Chemokine and chemokine receptor expression by tumor cells contributes to tumor growth and angiogenesis and thus these factors may be considered as tumor markers. Here we aimed to characterize cells directly extracted from glioma, meningioma, and secondary brain tumors as well as non-tumoral cells in vitro. Cells were isolated from brain tissues using 0.2% collagenase and characterized by flow cytometry. Expression of SDF-1, CXCR4, CXCR7, RANTES, CCR5, MCP-1 and IP-10 was defined using flow cytometry and qRT-PCR methods. Brain tissue isolated cells were observed as spindle-shaped cell populations.
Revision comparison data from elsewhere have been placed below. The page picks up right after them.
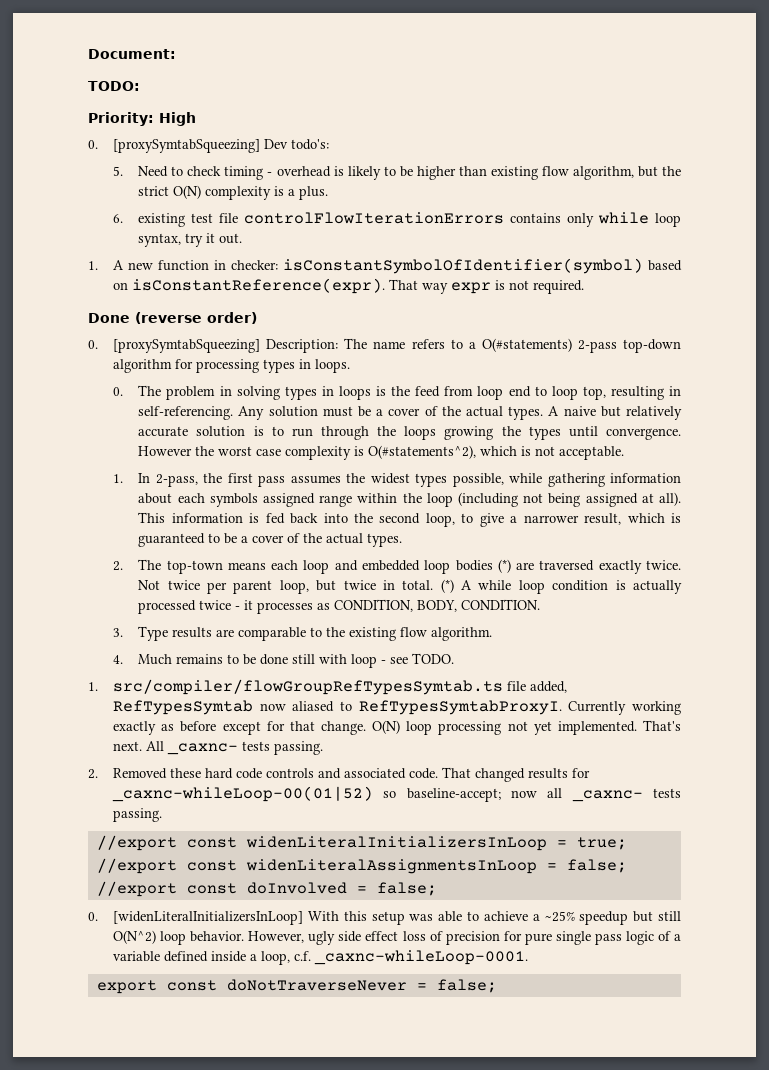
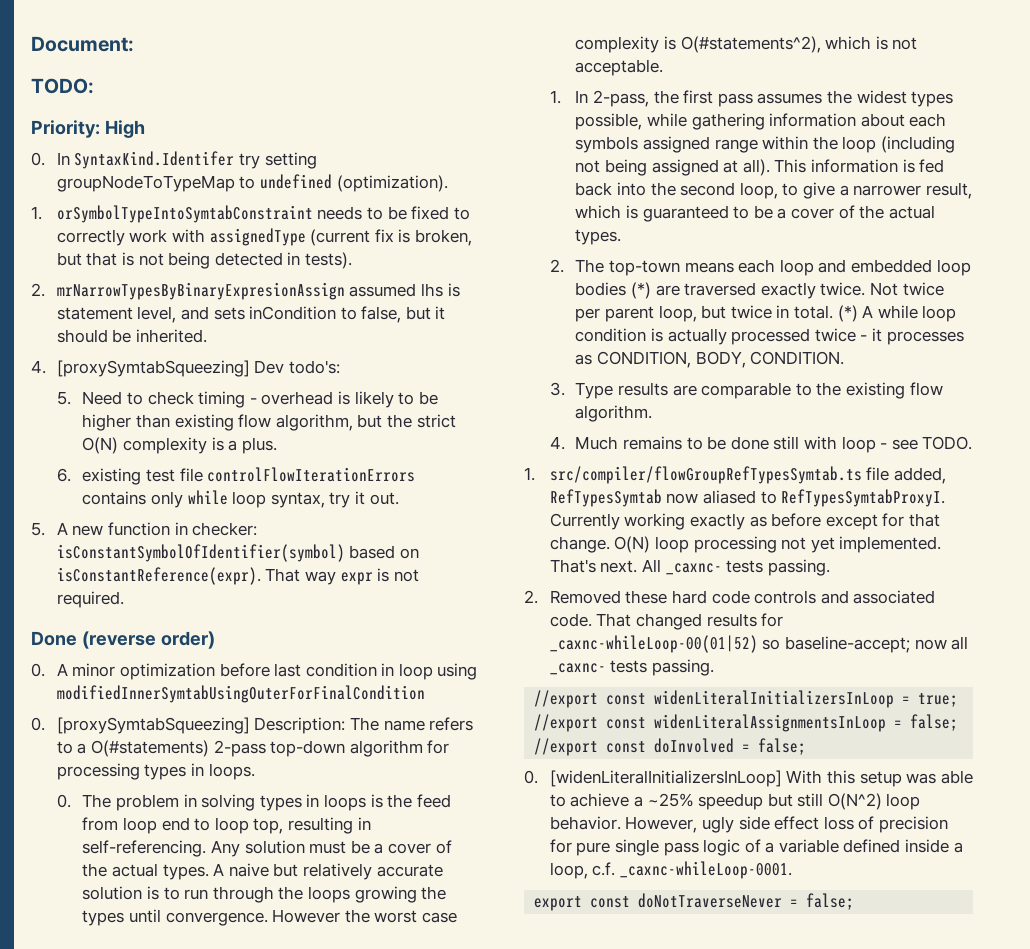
- 0. [proxySymtabSqueezing] Dev todo's:
+ 0. In SyntaxKind.Identifer try setting groupNodeToTypeMap to undefined (optimization).
+ 1. orSymbolTypeIntoSymtabConstraint needs to be fixed to correctly work with assignedType (current fix is broken, but that is not being detected in tests).
+ 2. mrNarrowTypesByBinaryExpresionAssign assumed lhs is statement level, and sets inCondition to false, but it should be inherited.
+ 4. [proxySymtabSqueezing] Dev todo's:
- 1. A new function in checker: isConstantSymbolOfIdentifier(symbol) based on isConstantReference(expr).
+ 5. A new function in checker: isConstantSymbolOfIdentifier(symbol) based on isConstantReference(expr).
+ 0. A minor optimization before last condition in loop using modifiedInnerSymtabUsingOuterForFinalCondition

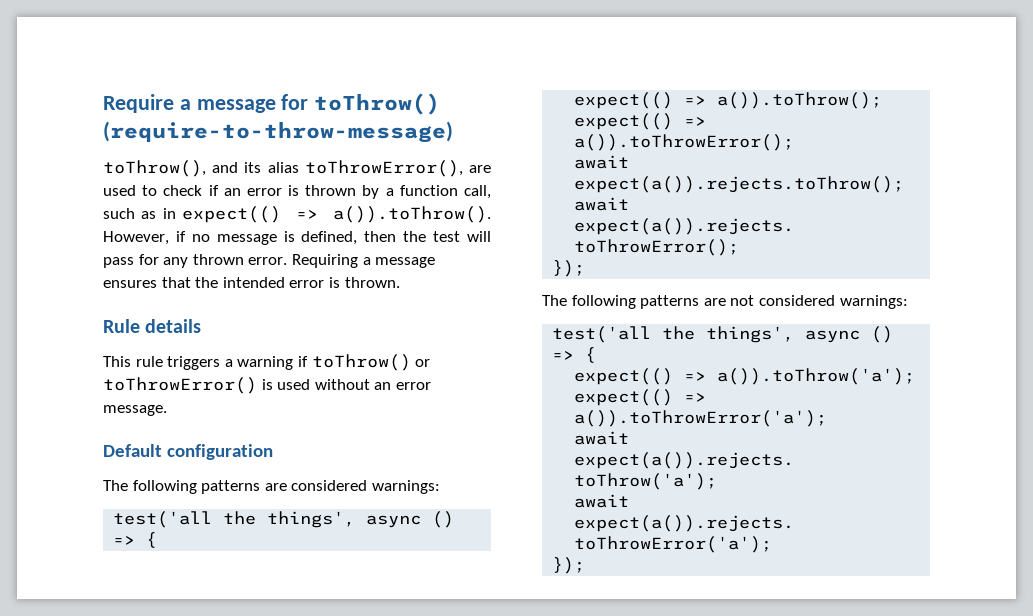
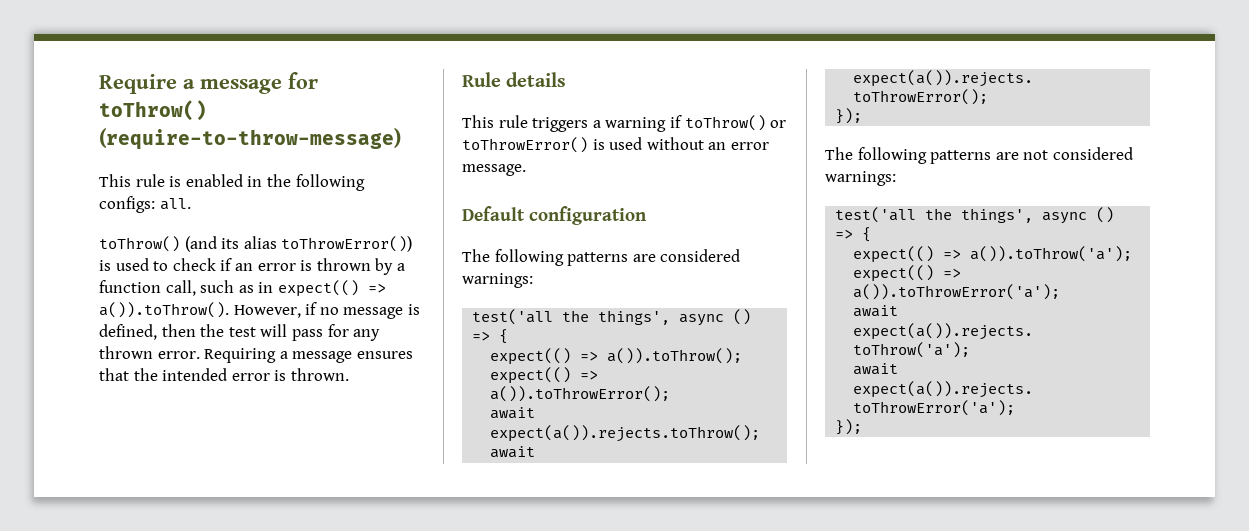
- toThrow(), and its alias toThrowError(), are used to check if an error is thrown by a function call, such as in expect(() => a()).toThrow(). However, if no message is defined, then the test will pass for any thrown error.
+ This rule is enabled in the following configs: all.
+ toThrow() (and its alias toThrowError()) is used to check if an error is thrown by a function call, such as in expect(() => a()).toThrow(). However, if no message is defined, then the test will pass for any thrown error.

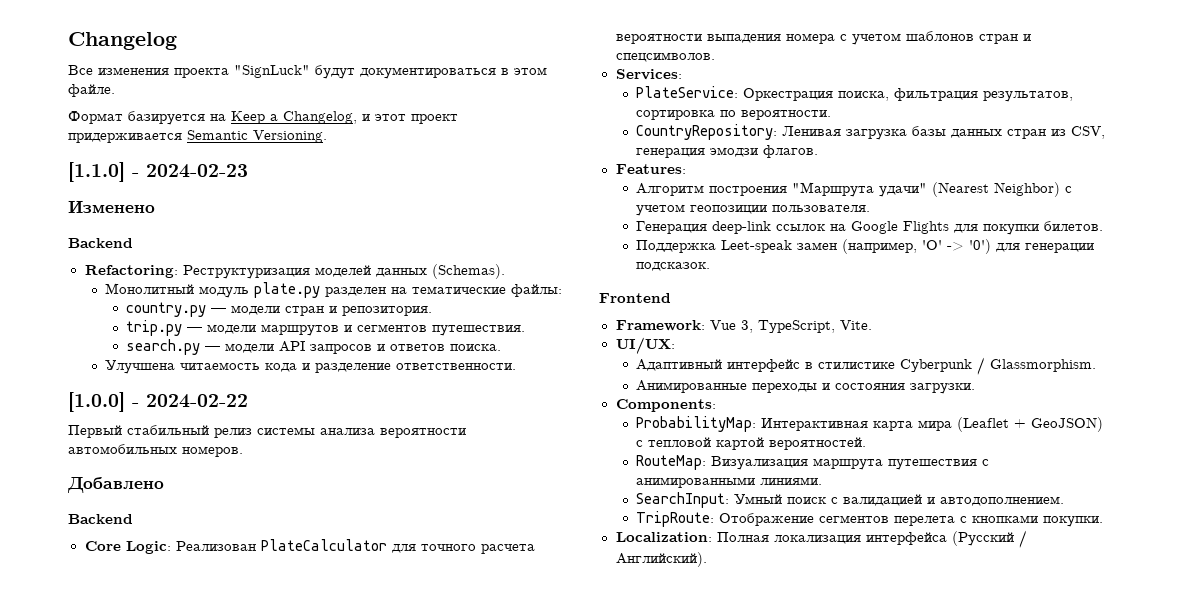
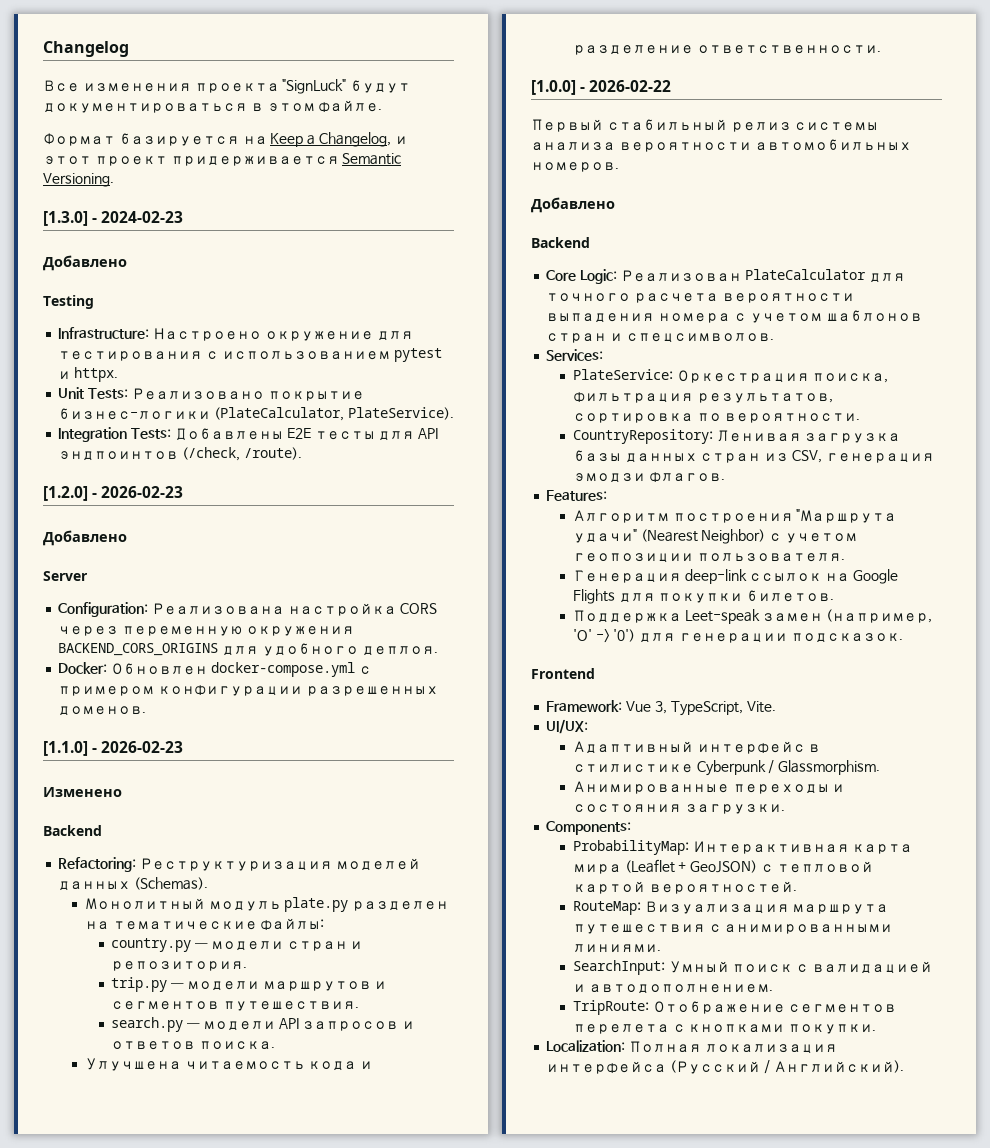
+ [1.3.0] - 2024-02-23
+ Добавлено
+ Testing
+ Infrastructure: Настроено окружение для тестирования с использованием pytest и httpx.
+ Unit Tests: Реализовано покрытие бизнес-логики (PlateCalculator, PlateService).
+ Integration Tests: Добавлены E2E тесты для API эндпоинтов (/check, /route).
+ [1.2.0] - 2026-02-23
+ Добавлено
+ Server
+ Configuration: Реализована настройка CORS через переменную окружения BACKEND_CORS_ORIGINS для удобного деплоя.
+ Docker: Обновлен docker-compose.yml с примером конфигурации разрешенных доменов.
- [1.1.0] - 2024-02-23
+ [1.1.0] - 2026-02-23
- [1.0.0] - 2024-02-22
+ [1.0.0] - 2026-02-22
No significant differences were observed for expression of SDF-1, CXCR4, CXCR7, RANTES, CCR5, and IP-10 transcripts. However, the expression of CXCR4 was approximately 13-fold and 110-fold higher than its counterpart, CXCR7, in meningioma and glioma cells, respectively. CXCR7 was not detectable in secondary tumors but CXCR4 was expressed. In non tumoral cells, CXCR7 had 1.3-fold higher mRNA expression than CXCR4. Flow cytometry analyses of RANTES, MCP-1, IP-10, CCR5 and CXCR4 expression showed no significant difference between low and high grade gliomas. Differential expression of CXCR4 and CXCR7 in brain tumors derived cells compared to non-tumoral samples may have crucial impacts on therapeutic interventions targeting the SDF-1/CXCR4/CXCR7 axis.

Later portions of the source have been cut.